Fix _randbelow_with_getrandbits(). #117388

lschoe · 2024-03-30T11:55:45Z

For n a power of two, 50% reduction of random bits use.

bedevere-app · 2024-03-30T11:55:51Z

Most changes to Python require a NEWS entry. Add one using the blurb_it web app or the blurb command-line tool.

If this change has little impact on Python users, wait for a maintainer to apply the skip news label instead.

bedevere-app · 2024-03-30T12:27:21Z

Most changes to Python require a NEWS entry. Add one using the blurb_it web app or the blurb command-line tool.

If this change has little impact on Python users, wait for a maintainer to apply the skip news label instead.
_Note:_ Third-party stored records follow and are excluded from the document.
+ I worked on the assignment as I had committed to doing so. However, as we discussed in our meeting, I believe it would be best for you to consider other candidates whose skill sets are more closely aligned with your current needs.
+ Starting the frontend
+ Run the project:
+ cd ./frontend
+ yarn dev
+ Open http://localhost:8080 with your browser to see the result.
rhettinger · 2024-03-30T16:03:06Z

We're previously decided NOT to do this. The method isn't broken — it just isn't optimal for a power of two input. Also, we don't change the output of existing random number sequences without a very good reason (reproducible science is a priority). Also, the n - 1 vs n slows down the method which is used inside tight loops.
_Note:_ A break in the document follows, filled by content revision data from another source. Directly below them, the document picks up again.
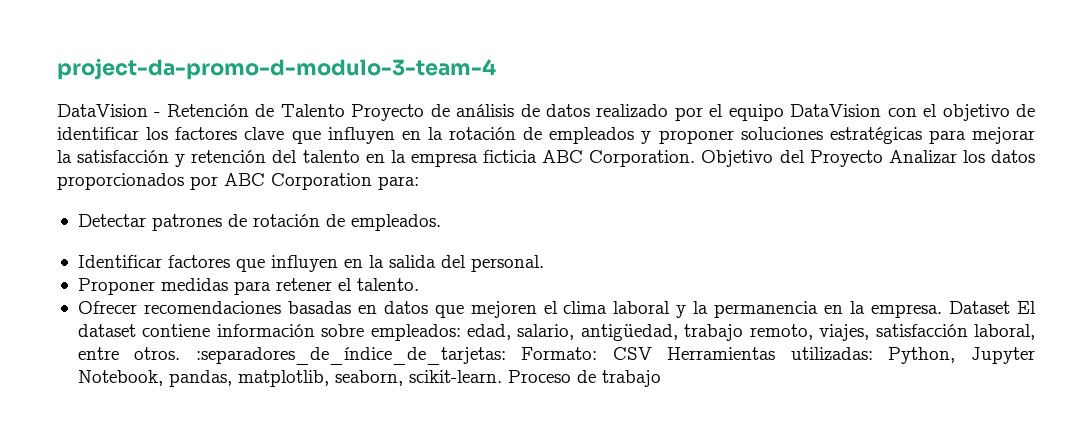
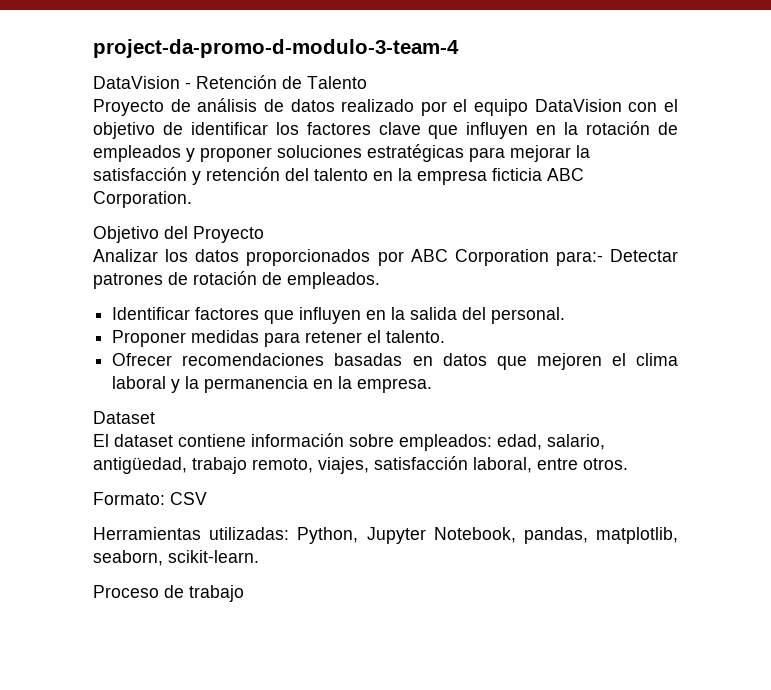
- DataVision - Retención de Talento Proyecto de análisis de datos realizado por el equipo DataVision con el objetivo de identificar los factores clave que influyen en la rotación de empleados y proponer soluciones estratégicas para mejorar la satisfacción y retención del talento en la empresa ficticia ABC Corporation. Objetivo del Proyecto Analizar los datos proporcionados por ABC Corporation para:
- Detectar patrones de rotación de empleados.
+ DataVision - Retención de Talento
+ Proyecto de análisis de datos realizado por el equipo DataVision con el objetivo de identificar los factores clave que influyen en la rotación de empleados y proponer soluciones estratégicas para mejorar la satisfacción y retención del talento en la empresa ficticia ABC Corporation.
+ Objetivo del Proyecto
+ Analizar los datos proporcionados por ABC Corporation para:- Detectar patrones de rotación de empleados.
- Ofrecer recomendaciones basadas en datos que mejoren el clima laboral y la permanencia en la empresa. Dataset El dataset contiene información sobre empleados: edad, salario, antigüedad, trabajo remoto, viajes, satisfacción laboral, entre otros. :separadores_de_índice_de_tarjetas: Formato: CSV Herramientas utilizadas: Python, Jupyter Notebook, pandas, matplotlib, seaborn, scikit-learn. Proceso de trabajo
+ Ofrecer recomendaciones basadas en datos que mejoren el clima laboral y la permanencia en la empresa.
+ Dataset
+ El dataset contiene información sobre empleados: edad, salario, antigüedad, trabajo remoto, viajes, satisfacción laboral, entre otros.
+ Formato: CSV
+ Herramientas utilizadas: Python, Jupyter Notebook, pandas, matplotlib, seaborn, scikit-learn.
+ Proceso de trabajo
eendebakpt · 2024-03-30T16:48:24Z

For reference, previous discussion is here #81181

lschoe · 2024-03-30T17:35:11Z

I've seen discussions about this method in the past, and in fact I've waited with this PR for quite some time (years).
However, I was thinking it's now a good time with Python 3.13a to reconsider this n-1 version because of the following:

since Python 3.9, the call r = getrandbits(k) is allowed for k=0 in which case it gives r=0 as correct result
since Python 3.11, the method is specified to work for n > 0 (case n == 0 is excluded), so bit_length() is not used with a negative integer
the 50% reduction for the n power of two case is a big reduction, especially for costlier random bits generated via the secrets module
given the optimizations since Python 3.11 continuing into 3.13, the use of n-1 may now be affordable even in tight(er) loops

Reproducibility across Python 3.12 and 3.13 is affected, I don't know how bad this will be.

rhettinger · 2024-03-30T19:33:22Z

FWIW, if it is a power of two you care about, just use getrandbits(). It is much faster.

Reproducibility across Python 3.12 and 3.13 is affected, I don't know how bad this will be.

It is always bad for some users. We really don't want to do this. In my former field, audit and public accounting, reproducibility was a fundamental, immovable requirement. In scientific fields, reproducible sequences are also becoming the norm.

the use of n-1 may now be affordable even in tight(er) loops ...

That is speculative. A quick timeit run shows that n - 1 is slower than just n. To see how much people care about this, consider that the entire-point of the __init__subclass__ code was to save just a single comparison.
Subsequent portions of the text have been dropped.